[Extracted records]
= = = = =
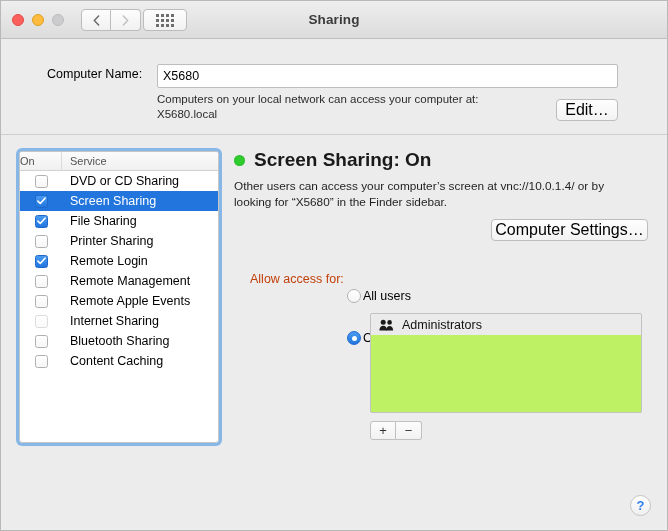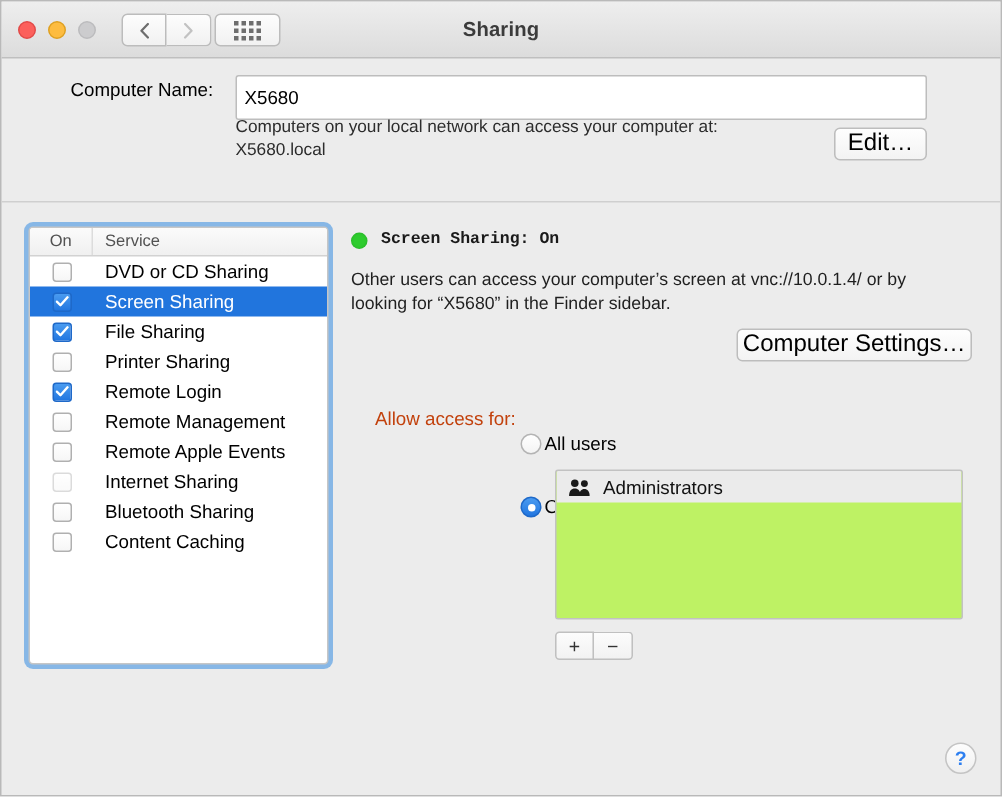--- a/index.html
+++ b/index.html
@@ -116,34 +116,34 @@
     gap: 5px;
   }
   .search-ph {
     color: #a3a3a3;
     font-size: 12px;
   }
 
   
   .cn-row {
     position: absolute;
-    left: 0; top: 24px;
+    left: 0; top: 38px;
     width: 668px;
     height: 95px;
   }
   .cn-label {
     position: absolute;
     left: 46px; top: 28px;
     font-size: 12.5px;
     color: #000;
   }
   .cn-input {
     position: absolute;
     left: 156px; top: 25px;
-    width: 461px; height: 30px;
+    width: 461px; height: 24px;
     background: #fff;
     border: 1px solid #bdbdbd;
     border-radius: 2px;
     font-family: "Liberation Sans", sans-serif;
     font-size: 12.5px;
     color: #000;
     padding: 5px 5px;
     outline: none;
   }
   .cn-help {
@@ -193,21 +193,21 @@
     display: flex;
     height: 19px;
     background: linear-gradient(to bottom, #fbfbfb, #f0f0f0);
     border-bottom: 1px solid #d2d2d2;
     align-items: center;
     font-size: 11px;
     color: #525252;
   }
   .svc-head .c-on {
     width: 42px;
-    text-align: center;
+    text-align: left;
     border-right: 1px solid #dcdcdc;
     line-height: 18px;
   }
   .svc-head .c-svc {
     padding-left: 8px;
     line-height: 18px;
   }
   .svc-rows { }
   .svc-row {
     display: flex;
@@ -257,24 +257,23 @@
     height: 18px;
   }
   .status-dot {
     width: 11px; height: 11px;
     border-radius: 50%;
     background: #2ecc2e;
     box-shadow: inset 0 0 2px rgba(0,0,0,0.18);
     flex: none;
   }
   .status-text {
-    font-size: 11px;
+    font-size: 19px;
     font-weight: bold;
     color: #1a1a1a;
-    font-family: Liberation Mono, monospace;
   }
   .detail-desc {
     margin-top: 9px;
     width: 398px;
     font-size: 11.8px;
     line-height: 16px;
     color: #1f1f1f;
   }
   .cs-btn {
     position: absolute;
= = = = =
Assignment: Leave images out of the retyped records; keep all else exact.

Exercise response:
--- a/index.html
+++ b/index.html
@@ -116,34 +116,34 @@
     gap: 5px;
   }
   .search-ph {
     color: #a3a3a3;
     font-size: 12px;
   }
 
   
   .cn-row {
     position: absolute;
-    left: 0; top: 24px;
+    left: 0; top: 38px;
     width: 668px;
     height: 95px;
   }
   .cn-label {
     position: absolute;
     left: 46px; top: 28px;
     font-size: 12.5px;
     color: #000;
   }
   .cn-input {
     position: absolute;
     left: 156px; top: 25px;
-    width: 461px; height: 30px;
+    width: 461px; height: 24px;
     background: #fff;
     border: 1px solid #bdbdbd;
     border-radius: 2px;
     font-family: "Liberation Sans", sans-serif;
     font-size: 12.5px;
     color: #000;
     padding: 5px 5px;
     outline: none;
   }
   .cn-help {
@@ -193,21 +193,21 @@
     display: flex;
     height: 19px;
     background: linear-gradient(to bottom, #fbfbfb, #f0f0f0);
     border-bottom: 1px solid #d2d2d2;
     align-items: center;
     font-size: 11px;
     color: #525252;
   }
   .svc-head .c-on {
     width: 42px;
-    text-align: center;
+    text-align: left;
     border-right: 1px solid #dcdcdc;
     line-height: 18px;
   }
   .svc-head .c-svc {
     padding-left: 8px;
     line-height: 18px;
   }
   .svc-rows { }
   .svc-row {
     display: flex;
@@ -257,24 +257,23 @@
     height: 18px;
   }
   .status-dot {
     width: 11px; height: 11px;
     border-radius: 50%;
     background: #2ecc2e;
     box-shadow: inset 0 0 2px rgba(0,0,0,0.18);
     flex: none;
   }
   .status-text {
-    font-size: 11px;
+    font-size: 19px;
     font-weight: bold;
     color: #1a1a1a;
-    font-family: Liberation Mono, monospace;
   }
   .detail-desc {
     margin-top: 9px;
     width: 398px;
     font-size: 11.8px;
     line-height: 16px;
     color: #1f1f1f;
   }
   .cs-btn {
     position: absolute;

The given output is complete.